Procurada, a Camex não respondeu. A EMS afirmou que a importação desses dispositivos é “necessária para viabilizar a produção local e ampliar o acesso da população ao tratamento”. Leia o comunicado ao fim da reportagem.
Em agosto passado, a EMS teve a primeira demanda à Camex atendida e o governo isentou a alíquota de importação de 14,4% para componentes de 10 milhões de canetas emagrecedoras durante um ano. Meses antes, a companhia havia recebido aval da Agência Nacional de Vigilância Sanitária (Anvisa) para vender canetas de liraglutida, por meio dos remédios Olire e Lirux.
A maior farmacêutica do País fez um segundo pleito em novembro do ano passado, mirando a aprovação da Anvisa para a semaglutida, por meio do remédio Ozivy, anunciado recentemente. O laboratório solicitou a isenção da taxa de importação para 58,2 milhões de componentes de canetas. A Camex aceitou dar o benefício para 30 milhões de itens, já incluídos os 10 milhões de agosto.
Segundo a Camex, a China é o principal fornecedor das canetas ao País, com 35,6% das importações. Em seguida, estão Índia (24,2%); Taiwan (13,5%); Turquia (6,9%); e Estados Unidos (4,9%).
Leia o comunicado da EMS
“A produção de Ozivy é brasileira porque envolve, no país, as etapas centrais de desenvolvimento e fabricação do medicamento, incluindo pesquisa, desenvolvimento tecnológico, formulação, produção, envase e controle de qualidade, por meio de sua estrutura industrial instalada no Brasil.
Como ocorre amplamente na indústria farmacêutica global, alguns insumos e componentes específicos podem ser adquiridos de fornecedores internacionais homologados. Isso não descaracteriza a nacionalidade do projeto industrial nem do medicamento produzido no Brasil.
No caso das canetas aplicadoras, trata-se de dispositivos médicos altamente especializados, cuja cadeia de fornecimento é global e ainda não conta com produção nacional suficiente. Por isso, a importação de determinados componentes é necessária para viabilizar a produção local e ampliar o acesso da população ao tratamento.
A Galenika, localizada na Sérvia, integra o Grupo EMS. Portanto, quando há participação dessa operação na cadeia produtiva, trata-se de uma estrutura pertencente ao próprio grupo empresarial brasileiro, e não de uma substituição da produção nacional por uma empresa concorrente ou independente no exterior.
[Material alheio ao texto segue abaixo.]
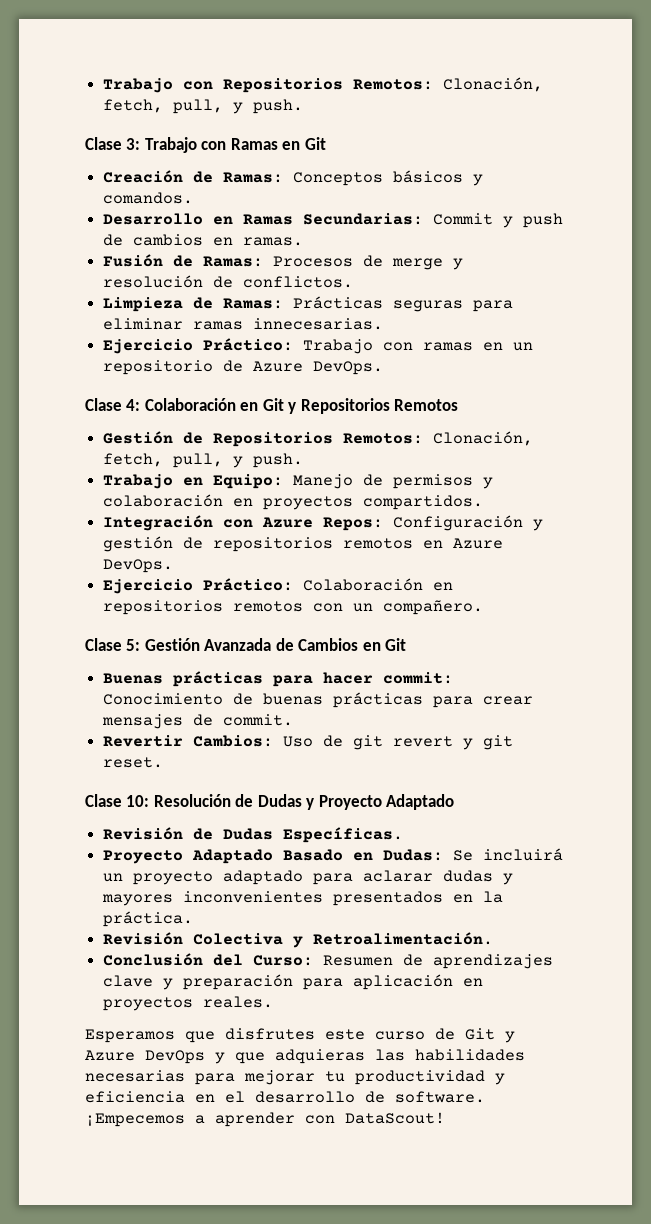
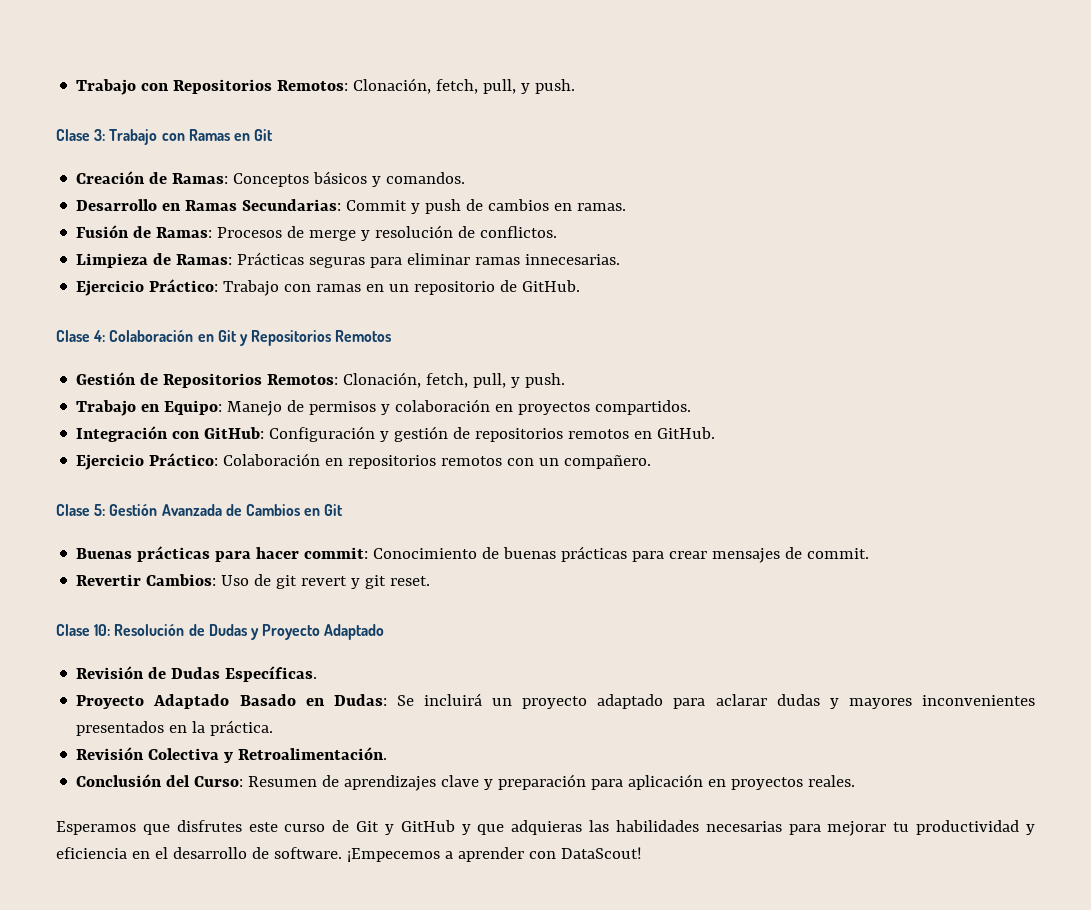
- Ejercicio Práctico: Trabajo con ramas en un repositorio de Azure DevOps.
+ Ejercicio Práctico: Trabajo con ramas en un repositorio de GitHub.
- Integración con Azure Repos: Configuración y gestión de repositorios remotos en Azure DevOps.
+ Integración con GitHub: Configuración y gestión de repositorios remotos en GitHub.
- Esperamos que disfrutes este curso de Git y Azure DevOps y que adquieras las habilidades necesarias para mejorar tu productividad y eficiencia en el desarrollo de software.
+ Esperamos que disfrutes este curso de Git y GitHub y que adquieras las habilidades necesarias para mejorar tu productividad y eficiencia en el desarrollo de software.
O caráter brasileiro do Ozivy está associado ao desenvolvimento da tecnologia, à capacidade produtiva instalada, ao investimento realizado no país, à geração de empregos, à internalização de conhecimento e à fabricação conduzida pela EMS no Brasil.
A EMS reforça que o projeto representa um avanço estratégico para a indústria farmacêutica nacional, em um cenário em que o Brasil ainda depende fortemente da cadeia global de insumos farmacêuticos e componentes especializados. A iniciativa contribui justamente para reduzir essa dependência e fortalecer a produção local de medicamentos de alta complexidade.”